Глава 2. Поле битвы

Стояли неподалёку от расположения, куда я пришёл ещё утром. Вечерело.

– Ну что, считай, товарищ военкор, – сказал мне Буран, указывая на мешочек со снятыми с тел поверженных врагов армейскими жетонами. – Чтобы честно было. А то я знаю, как этот щегол считает.

– Я запомню это, Буран, – сказал Ветер и показал мне на свой мешочек. – Так и быть, считать будешь ты.

Посчитал я быстро, вечерние сумерки мне не помешали. Металлические жетоны звонко ударялись друг об друга, когда я их бросал из уменьшающейся кучки в наполняющуюся. Вердикт мой был таков:

– Отряд «Пика» – десять, отряд «Шаман» – девять. Всё довольно очевидно.

– Я же говорил, – ухмыльнулся Буран. – Верить надо мне на слово было.

– Про вот этот забыли, – сказал Ветер и вытащил из кармашка на разгрузке ещё один жетон, серебряный. Я сразу понял, что это офицерский, он считался за двоих.

«…Убить кибер-офицера – большой успех, как личный, так и военный…»

Буран протянул руку.

– Дай-ка сюда, – сказал он. Ветер, пожав плечами, услужливо отдал жетон. Буран рассмотрел его повнимательнее, покрутил в руках и спросил. – Почему сразу не положил в мешок?

– Хотел удивить.

– А ну-ка, зови своих, – сказал Буран и бросил жетон к другим. – Сейчас у них буду спрашивать, где вы офицера достали.

– Они в резерве, отдыхают, – мгновенно ответил Ветер, словно готов был это услышать. – Не надо их дёргать.
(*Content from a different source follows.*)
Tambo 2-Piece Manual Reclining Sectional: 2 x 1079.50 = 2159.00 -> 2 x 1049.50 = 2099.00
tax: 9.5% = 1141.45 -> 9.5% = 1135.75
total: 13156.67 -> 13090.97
И так замучились за немцами бегать. А достали мы его на Бортовой улице. Там есть красный дом с продуктовым магазином. Отряд врага засел там, ну, вот, мы его и выкурили.

Буран переглянулся с членами своего отряда. Они никуда от него не отходили. Ветер, в свою очередь, чаще ходил один. Буран покивал головой и махнул рукой.
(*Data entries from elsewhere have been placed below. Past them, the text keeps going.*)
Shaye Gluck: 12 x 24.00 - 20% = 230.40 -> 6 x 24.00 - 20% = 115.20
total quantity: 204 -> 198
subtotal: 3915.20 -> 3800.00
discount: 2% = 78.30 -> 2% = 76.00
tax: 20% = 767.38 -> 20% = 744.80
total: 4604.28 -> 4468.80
– Ладно, товарищ военкор твой, ты победил, – сказал он немного с обидой.

– Вот и славно. Но ты не расстраивайся, товарищ военкор и к вам придёт. Я ведь не единоличник какой-нибудь.

Ветер по-дружески хлопнул Бурана по плечу и улыбнулся. Меня поразило то, как хорошо я чувствовал эмоции Бурана, полностью скрытого под бронёй. Я нутром почувствовал его тяжёлый взгляд, полный при этом подозрительности и недоверия. Попрощавшись со мной, он пошёл вместе со своим отрядом отдыхать. Ветер взглянул на меня победным взглядом и сказал:

– Готовься, завтра выступаем. Снаряжение не забудь.

***

«…Недаром говорят, что первый бой самый трудный и страшный…»
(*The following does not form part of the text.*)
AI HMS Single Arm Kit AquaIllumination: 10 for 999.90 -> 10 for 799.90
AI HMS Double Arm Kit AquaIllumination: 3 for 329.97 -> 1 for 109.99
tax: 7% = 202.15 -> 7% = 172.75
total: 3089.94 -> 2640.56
Часть города наши солдаты уже заняли и без устали продолжали вгрызаться в оборону врага. Мы въехали в город, сидя на бронетранспортёре. Способ, конечно, отнюдь не самый безопасный, но зато позволяет быстро сняться с машины и занять укрытие.

Я сразу столкнулся с небольшими трудностями в съёмках – их причина крылась в закрытых шлемами лицах. Нас учили, что нет лучшего способа передать эмоции, чем мимика. Спорить с этим трудно, но, когда тебя окружают бойцы, которые, как на подбор, абсолютно безэмоциональны из-за железных масок, становилось сложно выцепить случайную ухмылку, надежду, злобу или смелость. Кадры сильно теряли в выразительности. Солдаты выглядели как бездушные роботы, постоянно смотрящие по сторонам, словно сканирующие местность.

Но, конечно же, всё было не так уж плохо. Боевую работу – основу основ – снимать тоже было нужно, а её было более чем достаточно. Я продвигался вместе с отрядом Ветра, называющимся «Шаман». Автомат я носил с собой, пусть мне и сказали, что он вряд ли понадобится. Перед ними поставили задачу занять пятиэтажное административное здание, которое могло стать хорошим наблюдательным или командным пунктом. Подходили к нему осторожно, не подставляясь под огонь и не попадаясь на глаза.

Я ещё до этого увидел беспорядочно лежащие на дорогах трупы убитых немцев. Насчитал с десяток, их так никто и не собрал. Отнюдь не каждый боец вражеской стороны был облачён в бронекостюм, многие носили полевую форму столетней давности. Объяснение простое – нехватка снаряжения и одновременно типично «упадническая» доктрина массированного штурма заставляют экономить на простых солдатах низшего ранга, освобождая ресурсы для ветеранов.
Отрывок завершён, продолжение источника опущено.